▶ [Work item] Could you copy exactly the lines from the one containing "total: 838.56 -> 820.78" through the last line of the records below, leaving out any pictures?

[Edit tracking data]
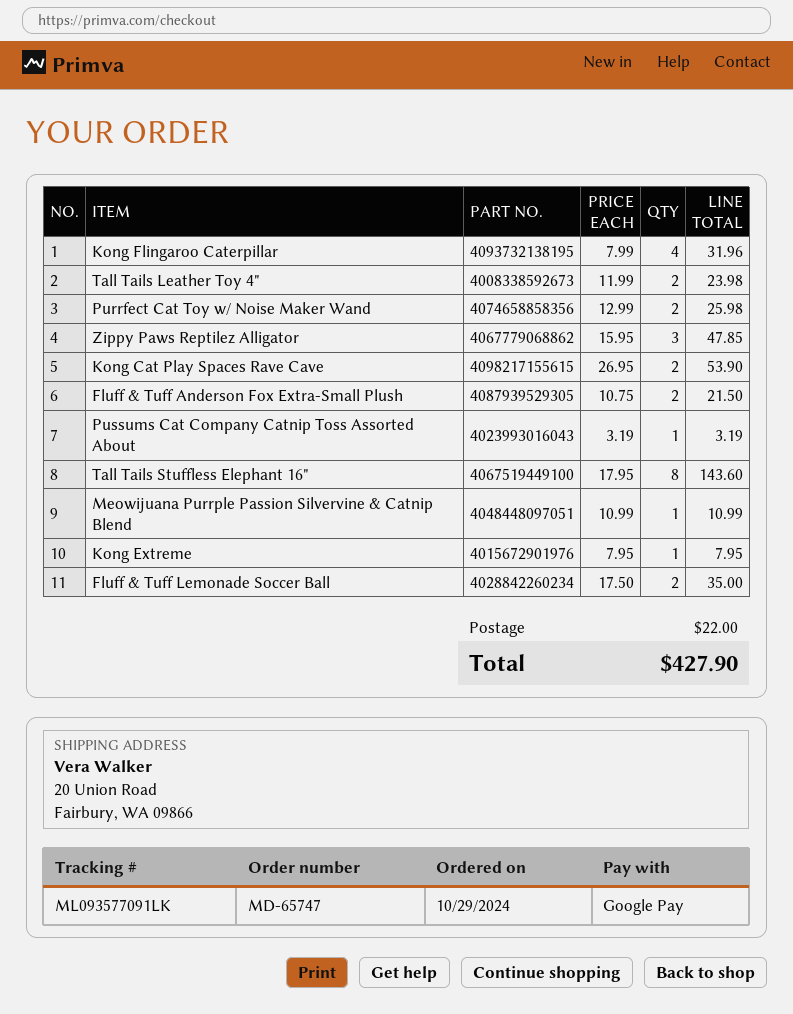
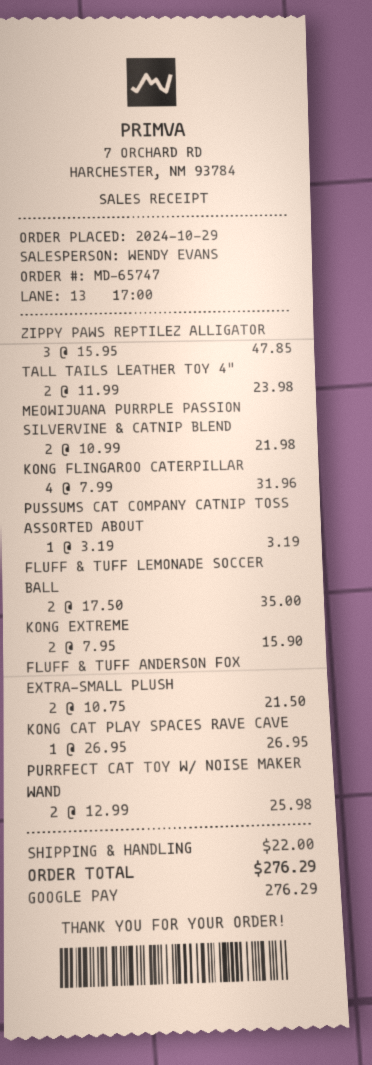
Kong Cat Play Spaces Rave Cave: 2 x 26.95 = 53.90 -> 1 x 26.95 = 26.95
Tall Tails Stuffless Elephant 16": 8 x 17.95 = 143.60 -> none
Meowijuana Purrple Passion Silvervine & Catnip Blend: 1 x 10.99 = 10.99 -> 2 x 10.99 = 21.98
Kong Extreme: 1 x 7.95 = 7.95 -> 2 x 7.95 = 15.90
total: 427.90 -> 276.29

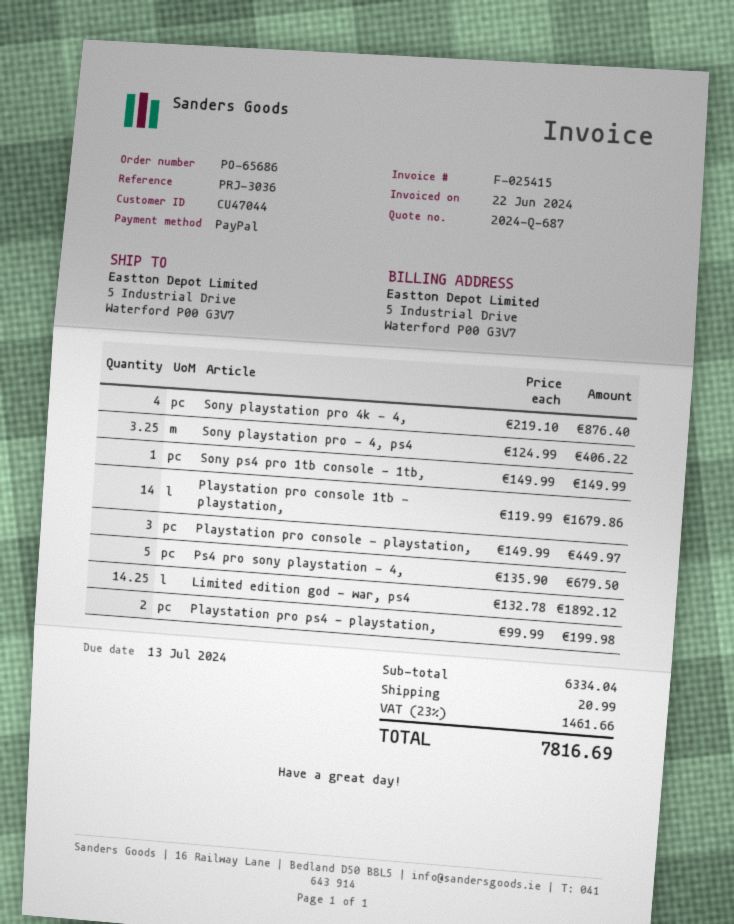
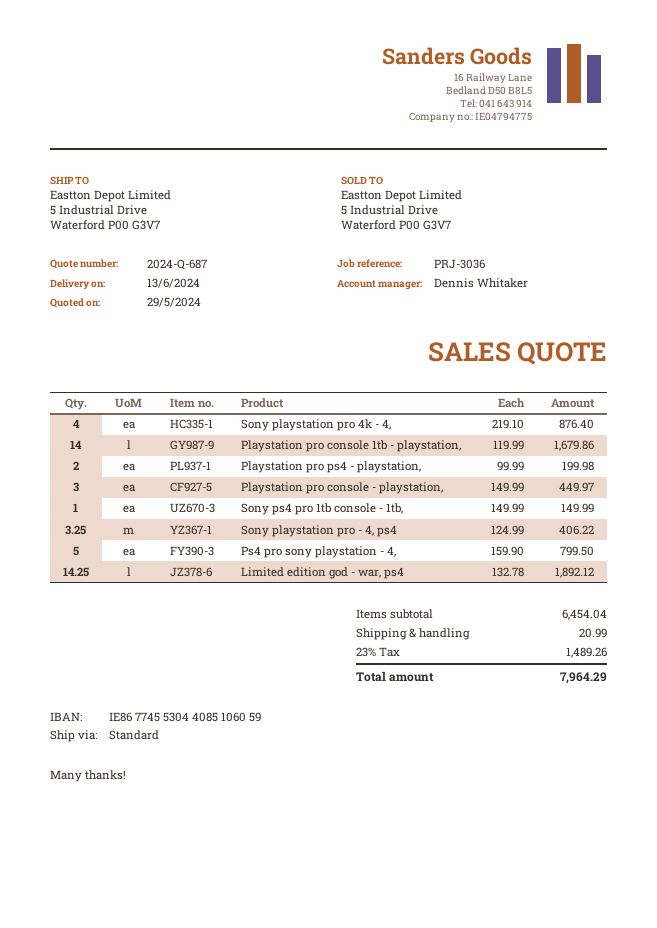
Ps4 pro sony playstation - 4,: 5 x 135.90 = 679.50 -> 5 x 159.90 = 799.50
subtotal: 6334.04 -> 6454.04
tax: 23% = 1461.66 -> 23% = 1489.26
total: 7816.69 -> 7964.29

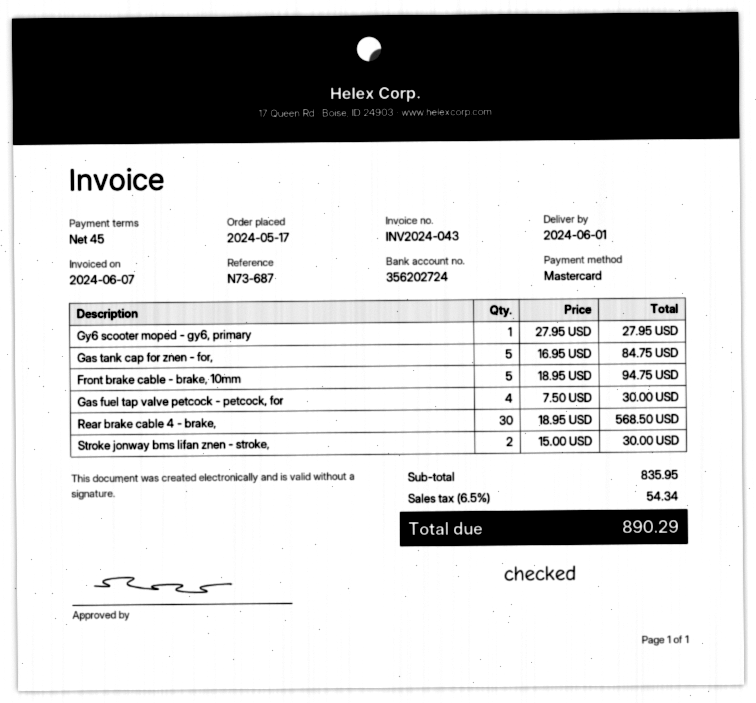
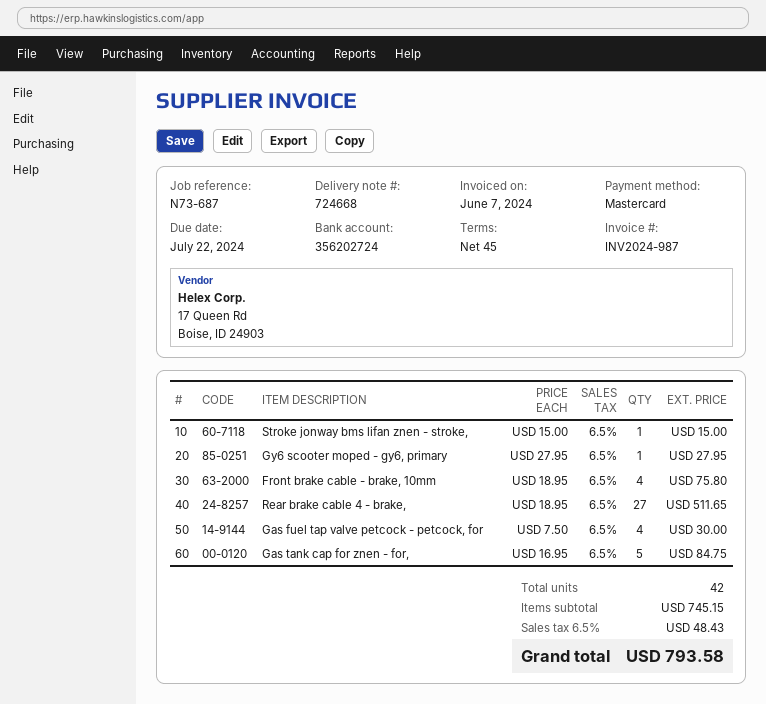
invoice number: INV2024-043 -> INV2024-987
Front brake cable - brake, 10mm: 5 x 18.95 = 94.75 -> 4 x 18.95 = 75.80
Rear brake cable 4 - brake,: 30 x 18.95 = 568.50 -> 27 x 18.95 = 511.65
Stroke jonway bms lifan znen - stroke,: 2 x 15.00 = 30.00 -> 1 x 15.00 = 15.00
subtotal: 835.95 -> 745.15
tax: 6.5% = 54.34 -> 6.5% = 48.43
total: 890.29 -> 793.58

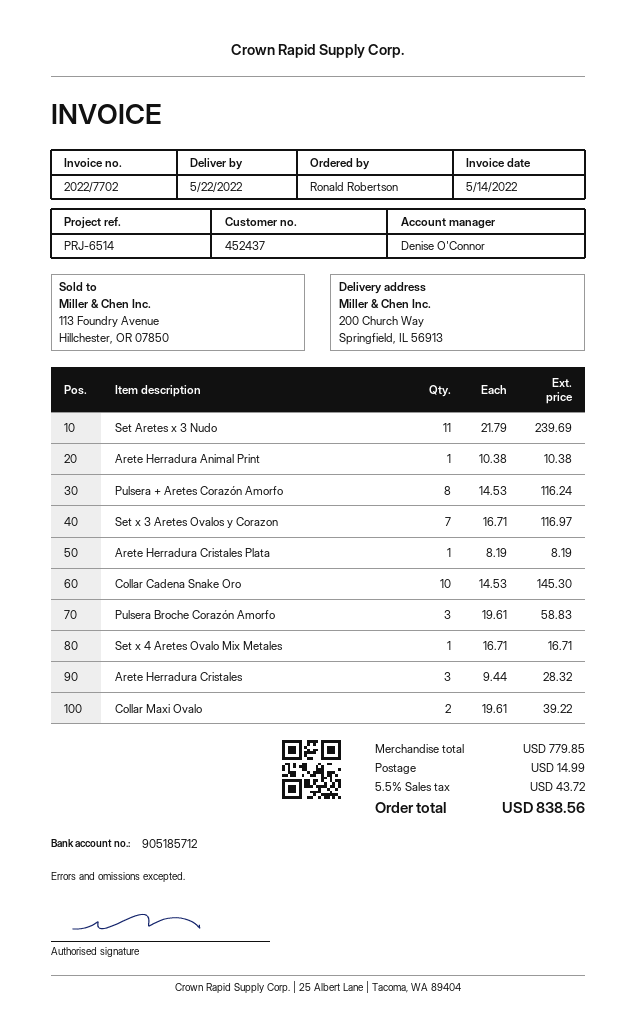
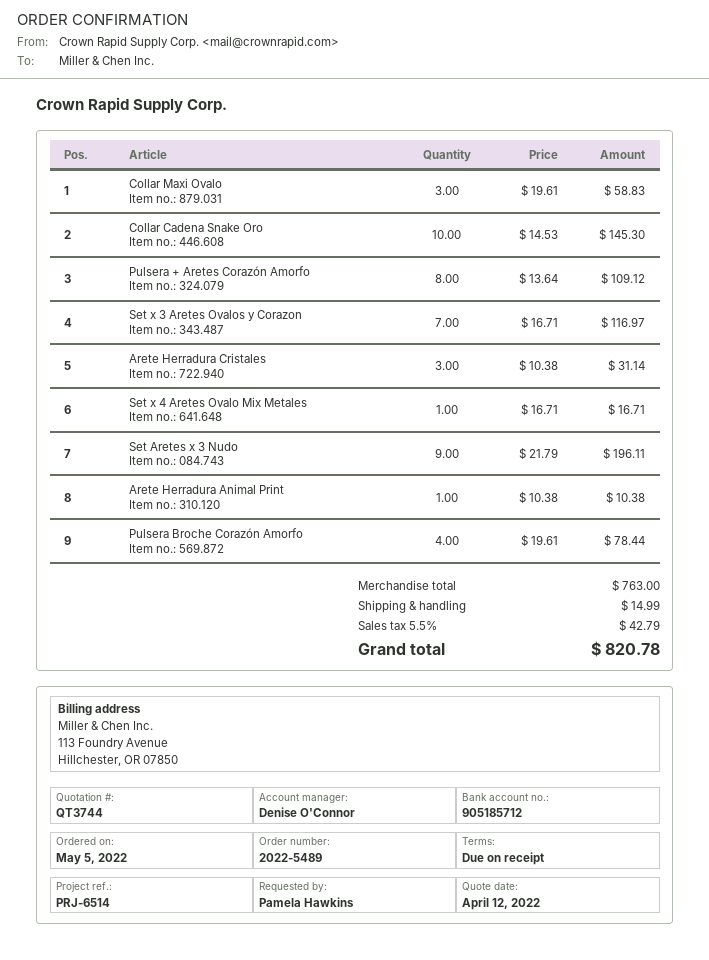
ordered by: Ronald Robertson -> Pamela Hawkins
Set Aretes x 3 Nudo: 11 x 21.79 = 239.69 -> 9 x 21.79 = 196.11
Pulsera + Aretes Corazón Amorfo: 8 x 14.53 = 116.24 -> 8 x 13.64 = 109.12
Arete Herradura Cristales Plata: 1 x 8.19 = 8.19 -> none
Pulsera Broche Corazón Amorfo: 3 x 19.61 = 58.83 -> 4 x 19.61 = 78.44
Arete Herradura Cristales: 3 x 9.44 = 28.32 -> 3 x 10.38 = 31.14
Collar Maxi Ovalo: 2 x 19.61 = 39.22 -> 3 x 19.61 = 58.83
subtotal: 779.85 -> 763.00
tax: 5.5% = 43.72 -> 5.5% = 42.79
total: 838.56 -> 820.78

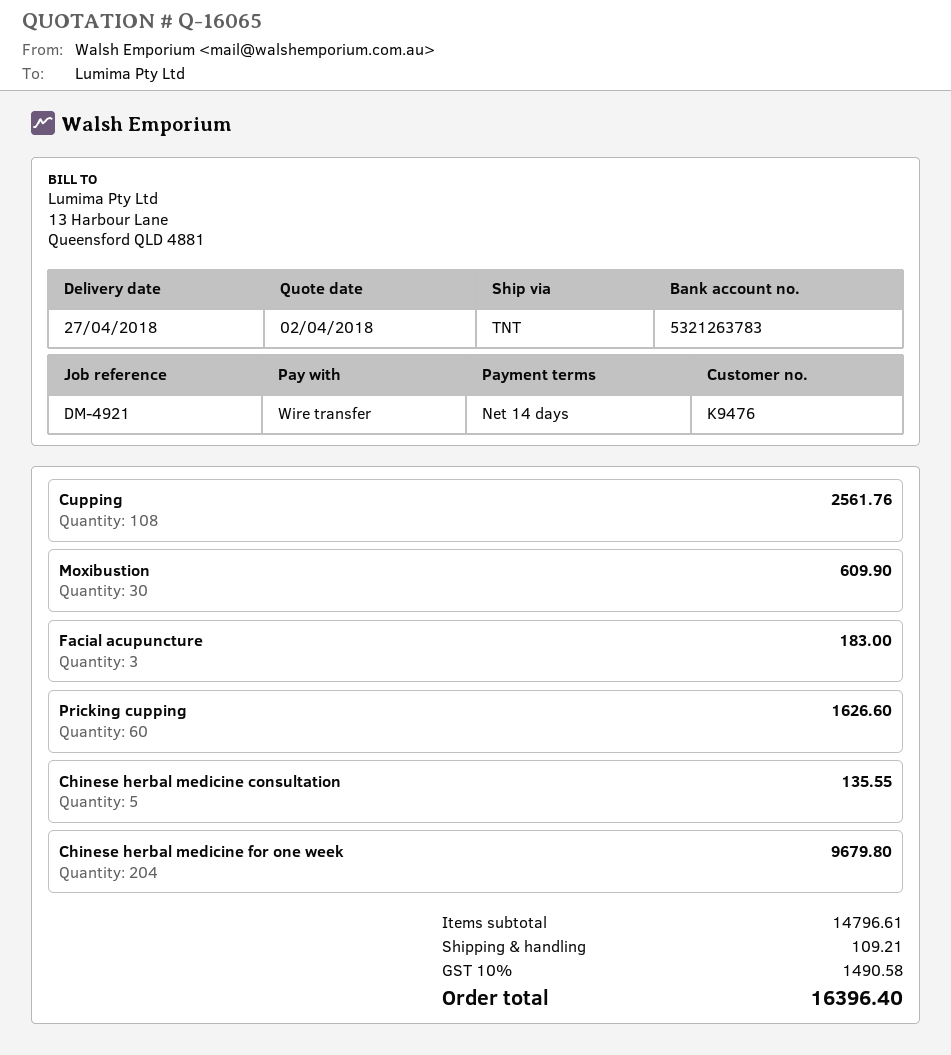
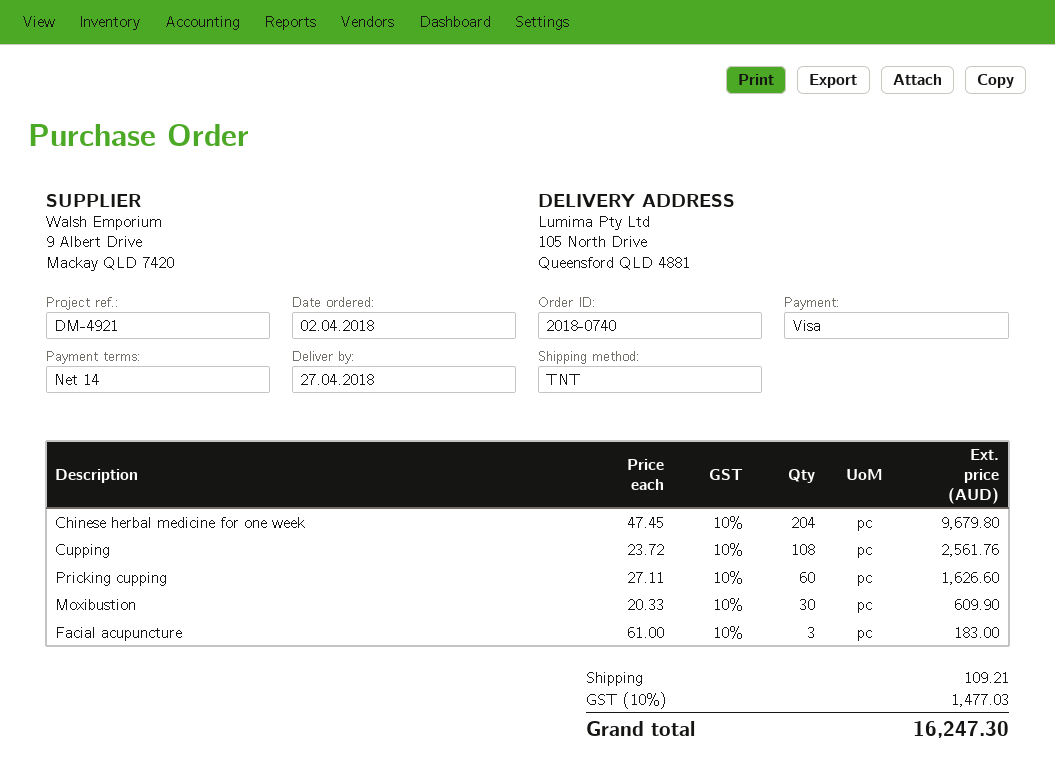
payment method: bank transfer -> Visa
Chinese herbal medicine consultation: 5 for 135.55 -> none
tax: 10% = 1490.58 -> 10% = 1477.03
total: 16396.40 -> 16247.30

▶ [Written reply]
total: 838.56 -> 820.78

payment method: bank transfer -> Visa
Chinese herbal medicine consultation: 5 for 135.55 -> none
tax: 10% = 1490.58 -> 10% = 1477.03
total: 16396.40 -> 16247.30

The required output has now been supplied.